Home NouvellesTrafic de migrants : 20 ans de prison pour un passeur en Hollande

Trafic de migrants : 20 ans de prison pour un passeur en Hollande

Un réseau de passeurs érythréen condamné aux Pays-Bas pour des crimes odieux contre des migrants

LA HAYE, Pays-Bas – Un tribunal néerlandais a condamné mardi un homme érythréen à 20 ans de prison, la peine maximale, pour son rôle de chef d’un réseau de passeurs responsable de « traitements cruels, violents et dégradants » infligés à des migrants cherchant à atteindre l’Europe.

Tewelde Goitom, également connu sous le nom d’Amanuel Walid, a été reconnu coupable d’avoir dirigé une organisation criminelle qui extorquait de l’argent aux familles de migrants aux Pays-Bas en échange de leur passage périlleux à travers la Méditerranée. Le tribunal a rejeté l’argument de Goitom selon lequel il ne serait pas la personne identifiée par les témoins comme le cerveau du réseau.

Le juge René Melaard a qualifié l’affaire d’« exceptionnellement grave », soulignant à la fois l’atteinte portée à la politique d’immigration néerlandaise et européenne, mais surtout, les « traitements particulièrement cruels, violents et dégradants » infligés aux migrants. « Vous et vos complices étiez impitoyables, sans scrupules et dénués de tout respect pour la dignité humaine, apparemment uniquement pour extorquer le plus d’argent possible à des personnes vulnérables et désespérées cherchant un avenir meilleur », a déclaré le juge.

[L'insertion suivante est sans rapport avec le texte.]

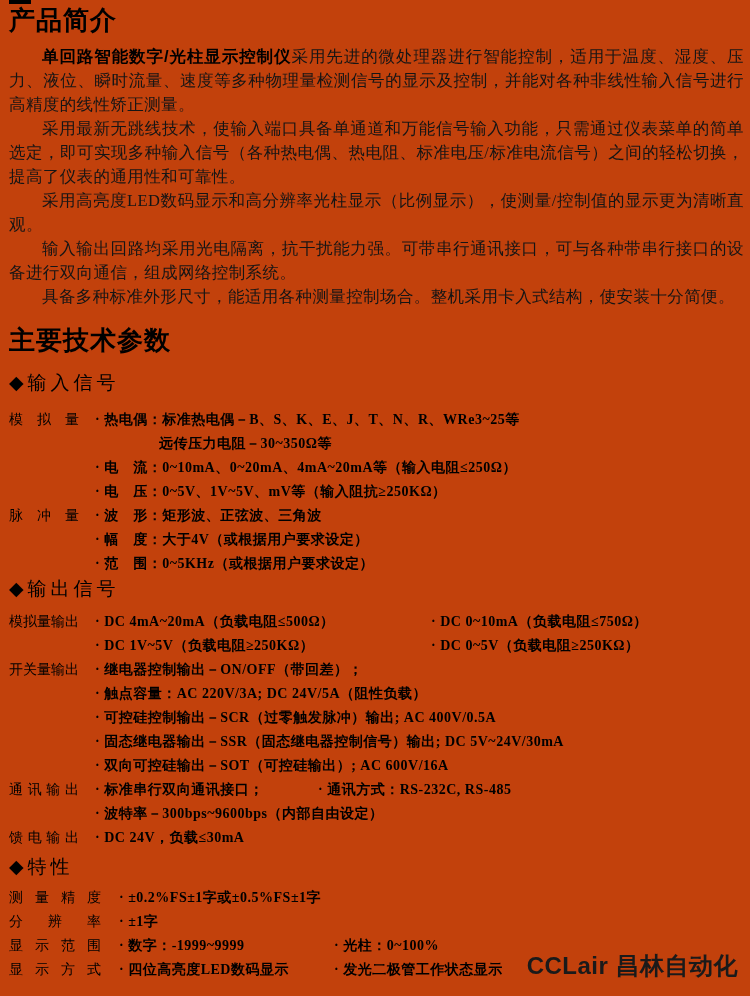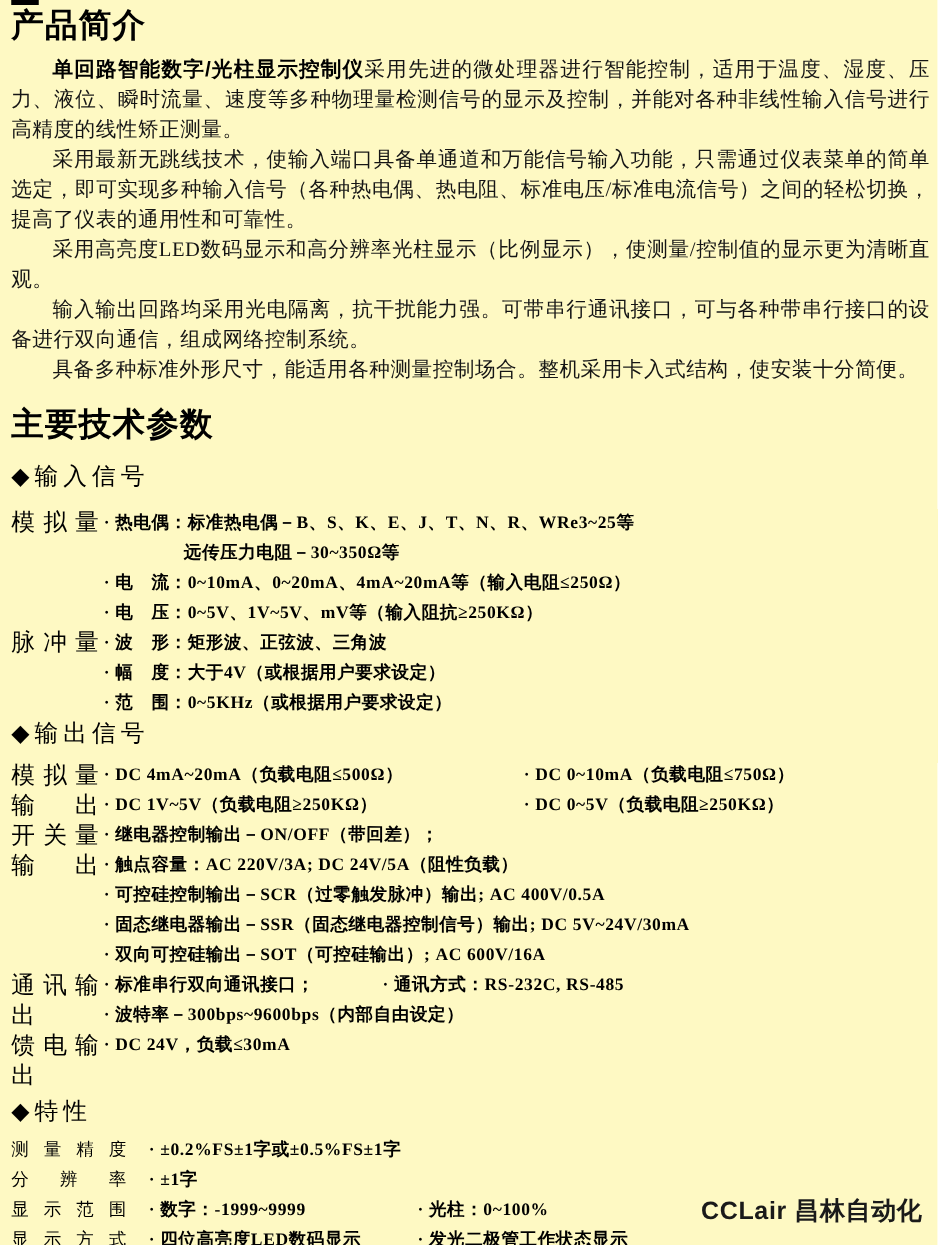"产品简介" .page { background: #fef9c3 -> #c2410c }
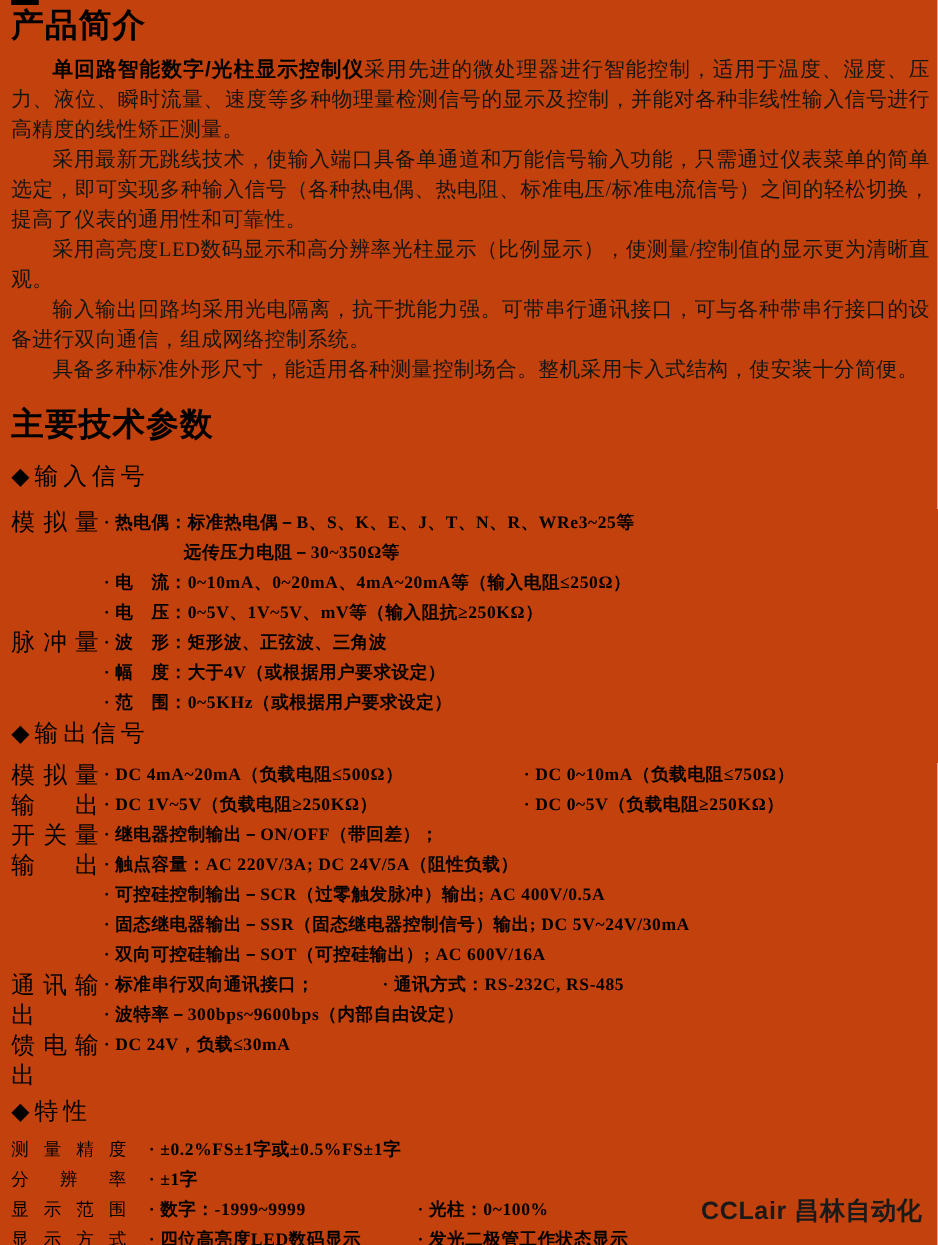"模拟量" .plabel { font-size: 19px -> 14px; margin-right: 4px -> 16px }
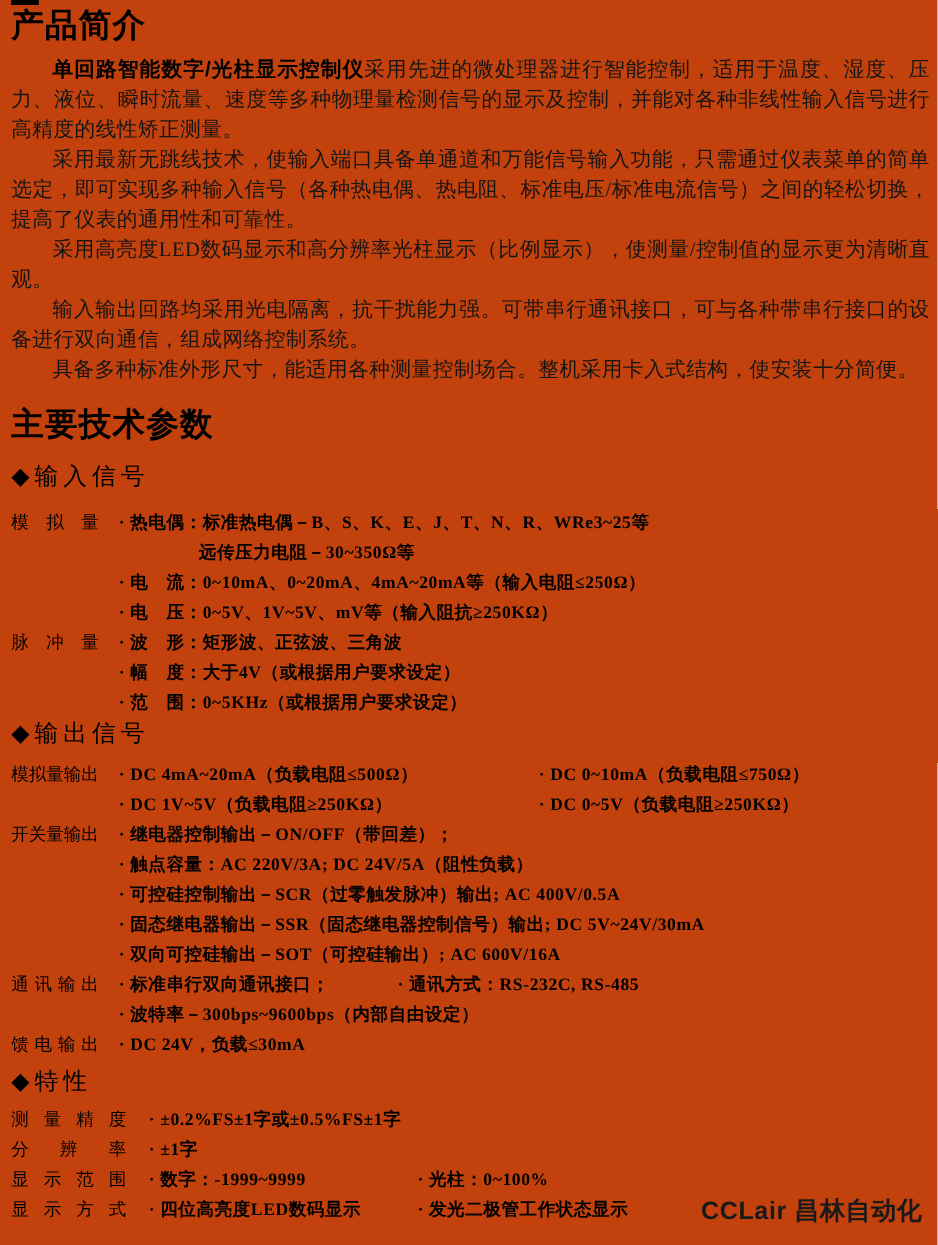"CCLair 昌林自动化" .brand { font-size: 20px -> 24px }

Goitom, 42 ans, a également été condamné à verser plus de 30 000 euros de dommages et intérêts aux victimes. Il dispose de deux semaines pour faire appel de sa condamnation.

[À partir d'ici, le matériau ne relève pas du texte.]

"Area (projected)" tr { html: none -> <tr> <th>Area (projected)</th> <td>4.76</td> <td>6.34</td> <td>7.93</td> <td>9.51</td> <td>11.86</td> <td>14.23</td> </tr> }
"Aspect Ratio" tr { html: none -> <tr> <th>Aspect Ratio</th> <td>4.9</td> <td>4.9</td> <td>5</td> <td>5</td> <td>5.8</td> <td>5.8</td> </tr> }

Selon le tribunal, les migrants étaient détenus dans des camps en Libye, où ils étaient contraints d’appeler leurs familles pour obtenir de l’argent. Le passage vers l’Europe n’était garanti qu’une fois le paiement intégral reçu.

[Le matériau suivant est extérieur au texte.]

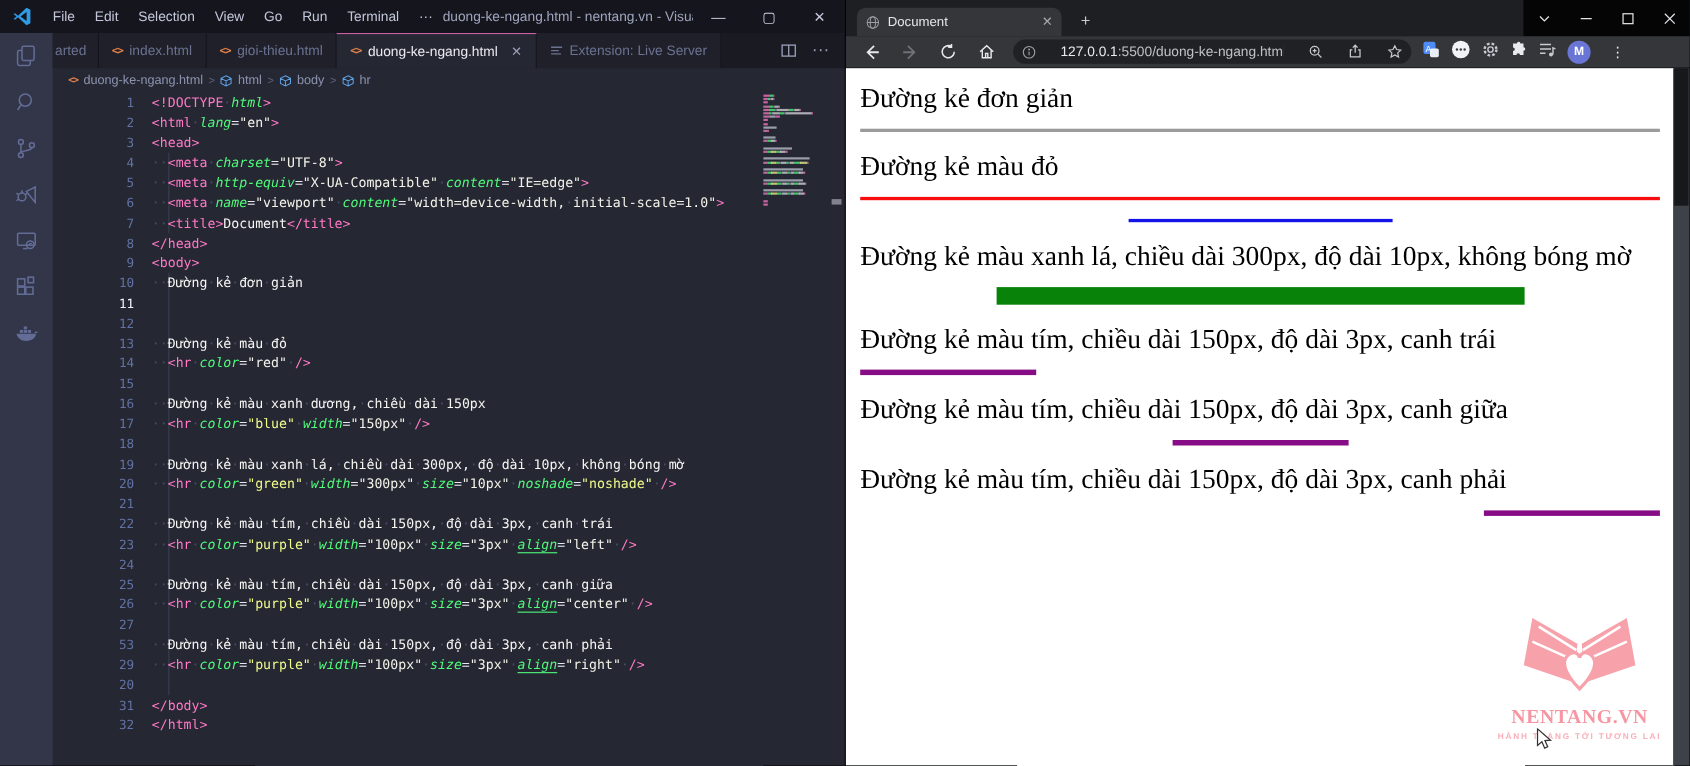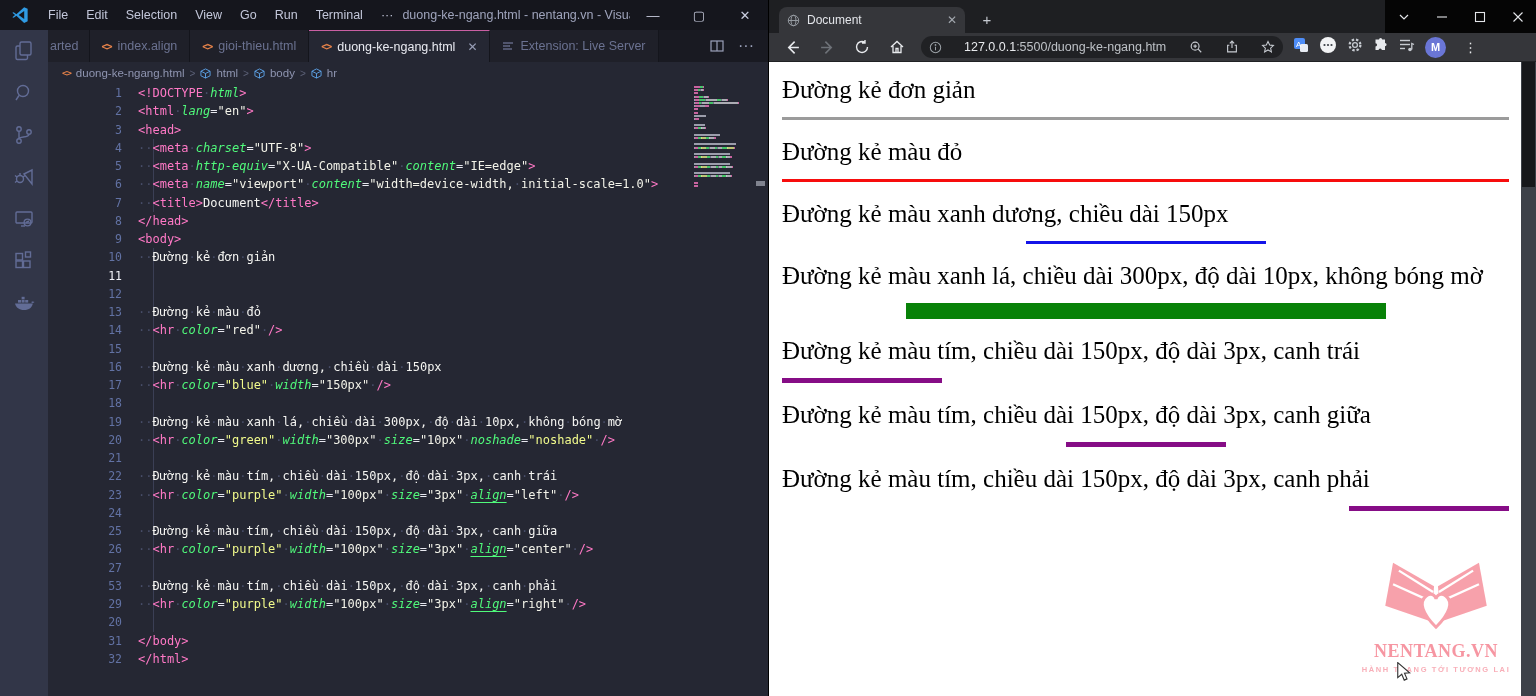"index.align" span { text: index.align -> index.html }
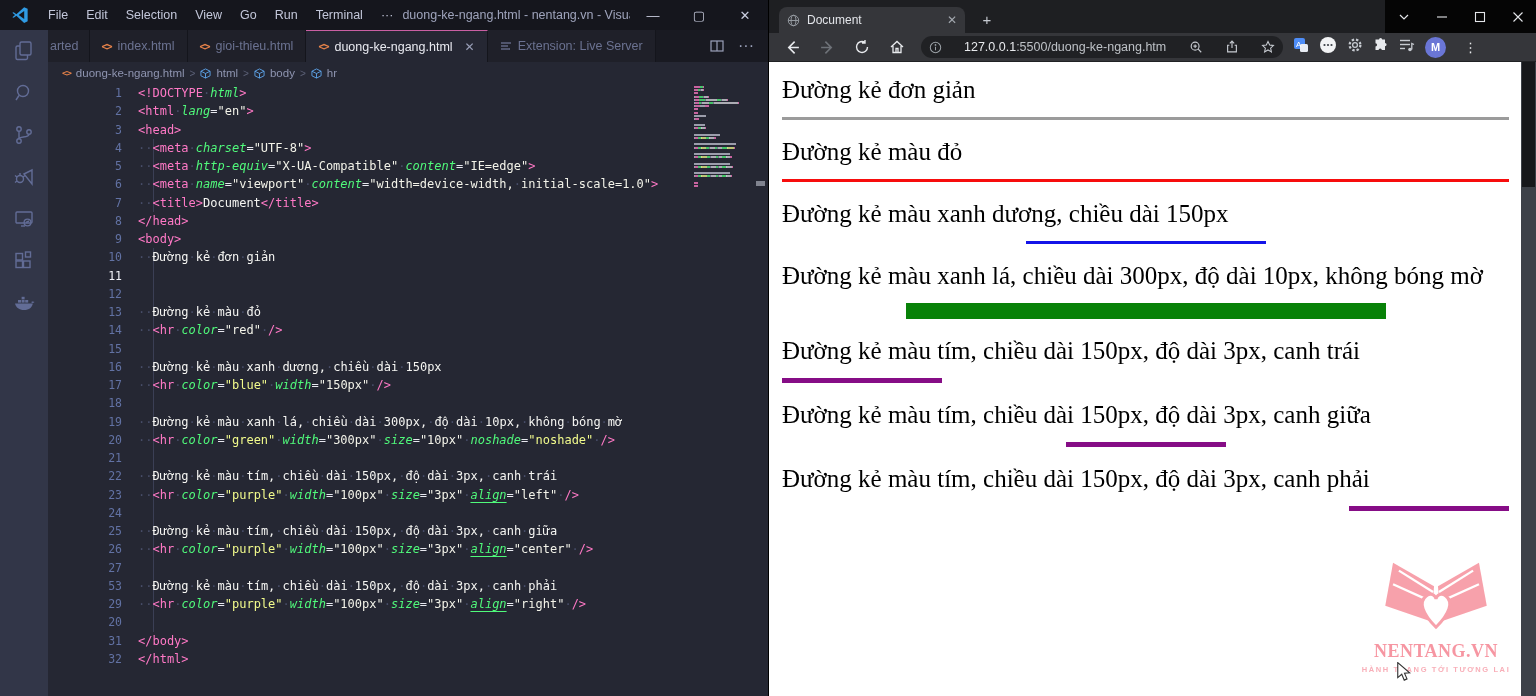"Đường kẻ màu xanh dương," div.ptext { html: <div>Đường kẻ màu xanh dương, chiều dài 150px</div> -> none }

Cette condamnation intervient dans un contexte de lutte accrue contre les réseaux de passeurs qui profitent de la misère des migrants. L’Office du procureur de la Cour pénale internationale (CPI) a salué la décision, soulignant qu’il avait partagé des preuves dans le cadre d’une équipe commune enquêtant sur les crimes commis contre les migrants en Libye, où la CPI mène une enquête en cours.

Un autre passeur dans le viseur de la justice

L’affaire Goitom est étroitement liée à celle de Kidane Zekarias Habtemariam, décrit comme l’un des « passeurs les plus recherchés au monde ». Habtemariam a été extradé des Émirats arabes unis vers les Pays-Bas fin décembre et devrait être jugé prochainement. Il avait été condamné par contumace à la prison à vie après s’être échappé de la garde à vue en Éthiopie alors qu’il était jugé pour des accusations de passe de personnes.

Les deux hommes sont poursuivis aux Pays-Bas car les procureurs néerlandais estiment que certains de leurs crimes ont été commis sur le territoire néerlandais, notamment l’extorsion de fonds auprès de proches de migrants résidant aux Pays-Bas.

Les avocats de Goitom contestent cette juridiction, arguant que les paiements étaient effectués en Érythrée ou via les Émirats arabes unis. Le tribunal a rejeté cet argument, confirmant la compétence néerlandaise.

Bien que Goitom ait été acquitté dans les cas concernant deux migrants en raison d’un manque de preuves suffisantes, sa condamnation marque une victoire importante dans la lutte contre les réseaux de passeurs et un signal fort envoyé à ceux qui profitent de la vulnérabilité des migrants.

Un fléau mondial : les chiffres alarmants de la migration forcée

Selon le Haut Commissariat des Nations unies pour les réfugiés (HCR), plus de 110 millions de personnes sont actuellement déplacées de force dans le monde, un chiffre sans précédent. La Libye, en particulier, est un point de transit dangereux pour les migrants cherchant à atteindre l’Europe, où ils sont souvent victimes de trafic, d’exploitation et de violence.

[Insérer ici un lien vers une vidéo YouTube du HCR sur la situation des migrants en Libye]

Cette affaire souligne la nécessité d’une coopération internationale renforcée pour démanteler les réseaux de passeurs, protéger les droits des migrants et offrir des alternatives sûres et légales à la migration forcée.